Better Testing Finds More STDs
The number of sexually spread diseases is soaring with reported chlamydia cases setting a record, government health officials reported Tuesday.
"The bad news from last year has continued," said Dr. John M. Douglas Jr., director of the CDC’s Division of STD Prevention. "These infections remain at very high levels, and frankly, unacceptably high."
U.S. syphilis rates rose for a seventh year in 2007, driven by gay and bisexual men, while gonorrhea remained at alarming levels especially among blacks.
Blacks make up 12 percent of the U.S. population, but account for about 70 percent of gonorrhea cases and almost half of chlamydia and syphilis cases, the Centers for Disease Control and Prevention said.
Thousands of women become infertile each year because of untreated chlamydia and gonorrhea infections, said Douglas.
Black women ages 15 to 19 have the highest rates of chlamydia and gonorrhea, and gonorrhea rates for blacks overall were 19 times higher than for whites, the CDC said.
Chlamydia can infect men as well as women, but rates are nearly three times higher for women. That’s at least partly due to 1993 federal recommendations that emphasize testing for sexually active women age 25 and under.
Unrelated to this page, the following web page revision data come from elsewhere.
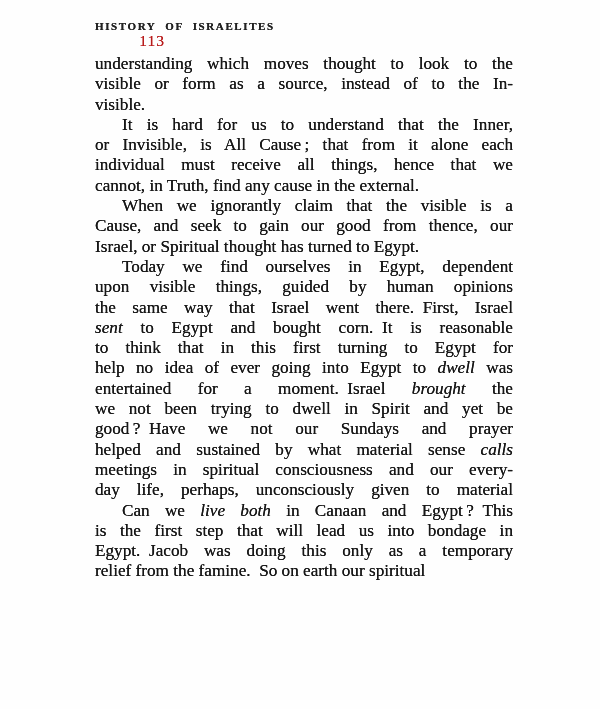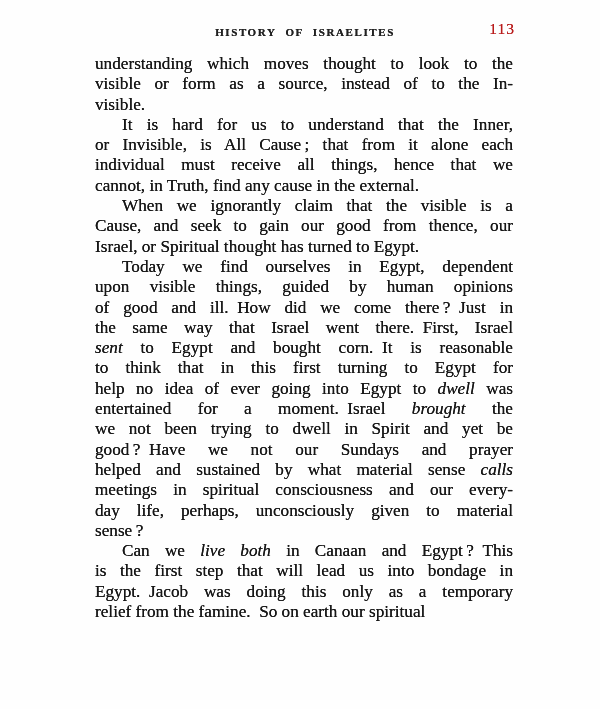"HISTORY OF ISRAELITES" .running-head { align-items: flex-end -> flex-start; flex-direction: none -> column }
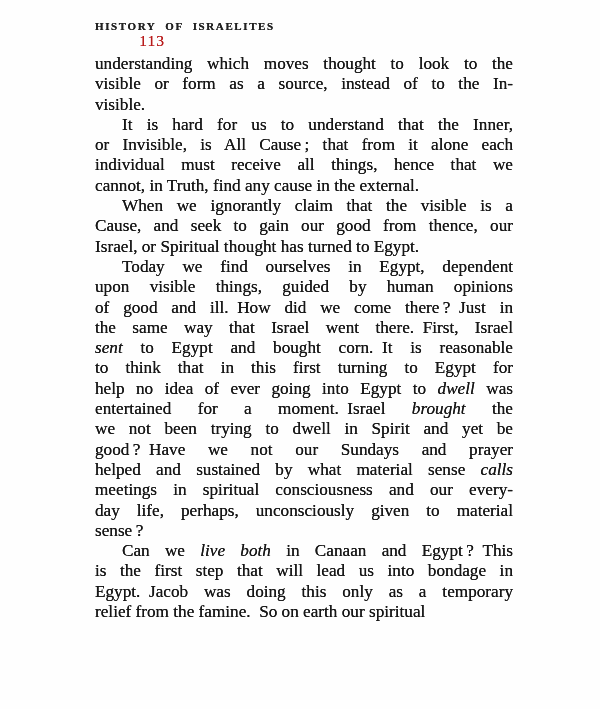"of good and ill. How" div.line { html: <div><span>of good and ill. How did we come there ? Just in</span></div> -> none }
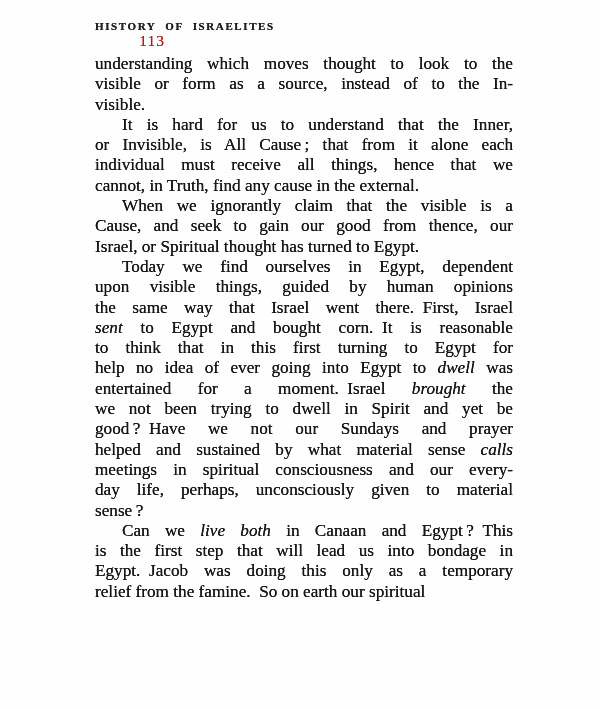"sense ?" div.line { html: <div><span>sense ?</span></div> -> none }
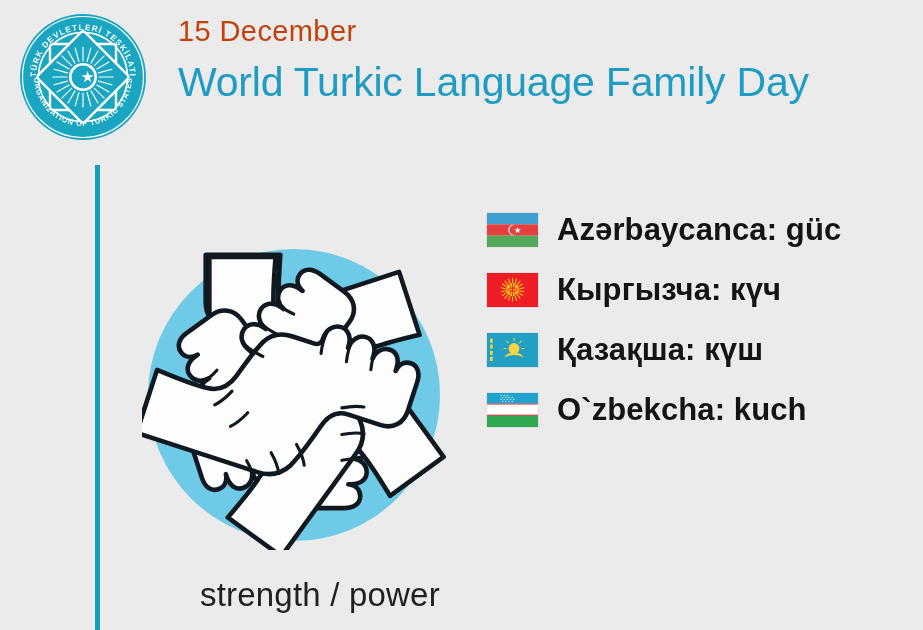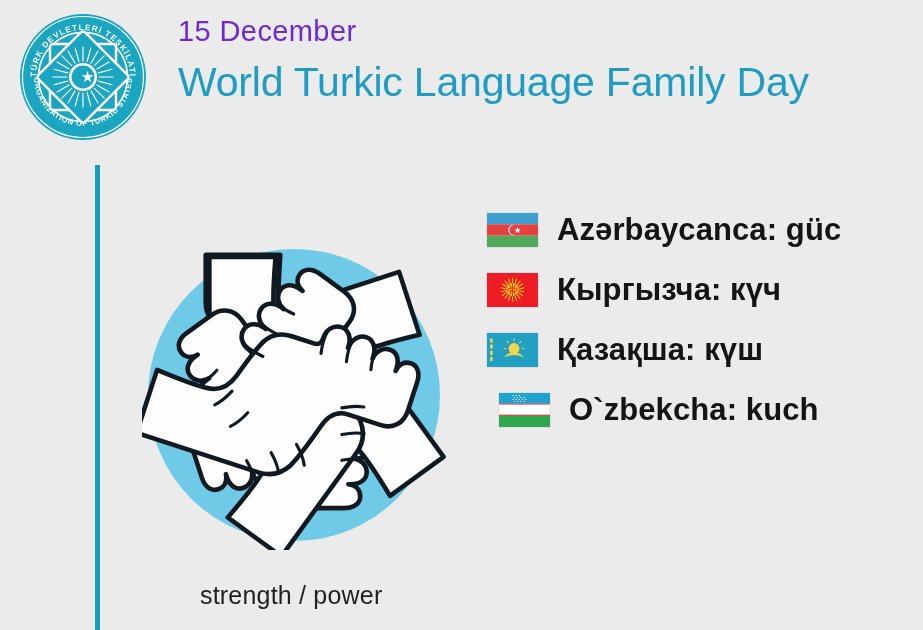"15 December" #event-date { color: #6d28d9 -> #c2410c }
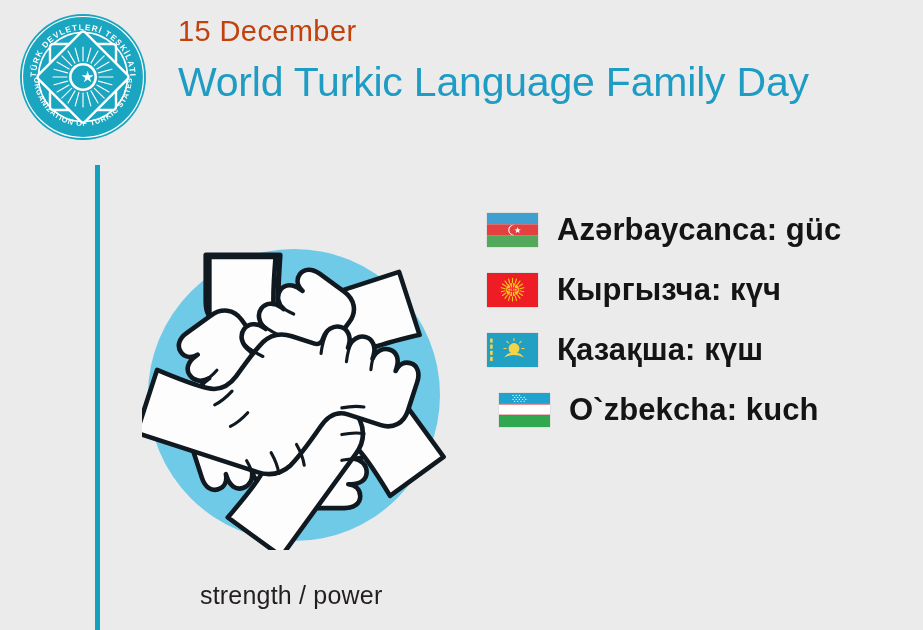"O`zbekcha: kuch" .lang-row:last-child { margin-left: 12px -> none }
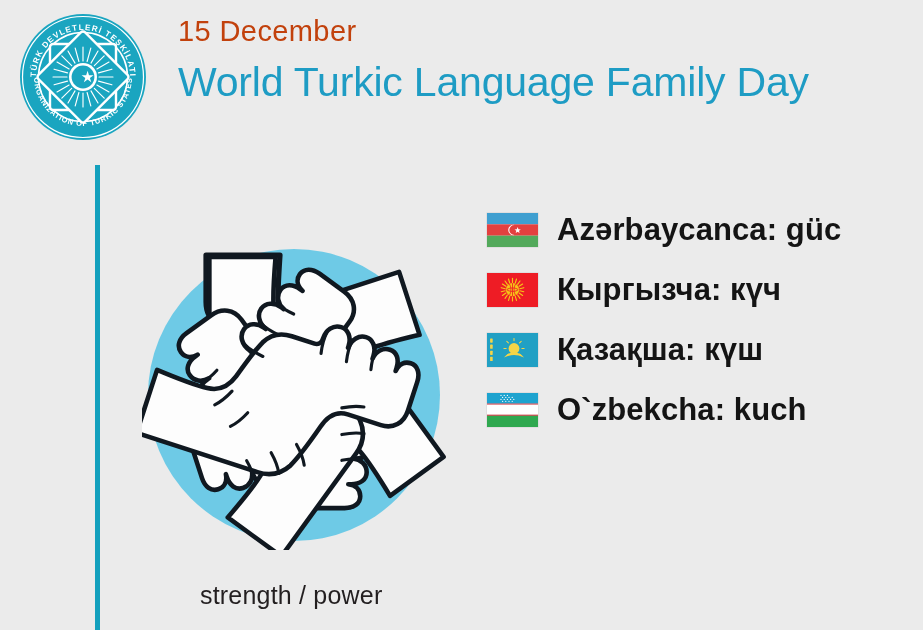"strength / power" #illustration-caption { font-size: 25px -> 33px }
"Of all the causes of infertility, this is probably the most preventable — since these infections can be prevented, diagnosed and treated," Douglas said
That emphasized screening in recent years is no doubt driving the record numbers, said Dr. Jonathan Zenilman, a professor of infectious diseases at the Johns Hopkins University School of Medicine.
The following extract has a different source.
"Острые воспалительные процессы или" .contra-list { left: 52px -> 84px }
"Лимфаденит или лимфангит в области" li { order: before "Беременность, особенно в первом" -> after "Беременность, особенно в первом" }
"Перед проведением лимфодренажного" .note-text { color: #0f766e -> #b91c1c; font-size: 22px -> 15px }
"The issue with chlamydia is the more test, the more you’ll find," Zenilman said.
Douglas said to avoid STDs, teens can delay the beginning of sexual activity, people can limit the number of sexual partners and use condoms.
"Condoms have risk-reduction value for every sexually transmitted condition," Douglas said.
The latest numbers translate to a rate of 370 cases per 100,000 people in 2007, up 7.5 percent from 2006.
Syphilis is less common than the others, with 11,466 cases reported in 2007. Rates rose 15 percent from 2006. Syphilis rates dropped by 90 percent in the 1990s to a record low level in 2000, and officials thought it might disappear as a public health threat before its resurgence this decade.
Syphilis has increased each year since 2000 with gay and bisexual men representing 65 percent of cases, the CDC said.
Douglas said many cases are occurring in HIV-positive men who are choosing other HIV-positive men as sexual partners
Sexually transmitted diseases take a significant economic toll.
The CDC estimates that STDs cost the U.S. health-care system an estimated $15.3 billion annually.
Douglas said greater public health campaigns are needed to reverse the trend.
"These diseases can be treated, and we need to have better awareness about how extensive these infections are and what the prevention opportunities are," he said.
Dr. David L. Katz, director of the Yale University School of Medicine Prevention Research Center, said sexually transmitted diseases are a considerable public health burden.
"By serving up crucial details on where and in whom sexually transmitted diseases are most likely, this report helps inform disease-control programs. By highlighting the persistent prevalence of these diseases, it also issues a call to action," he said.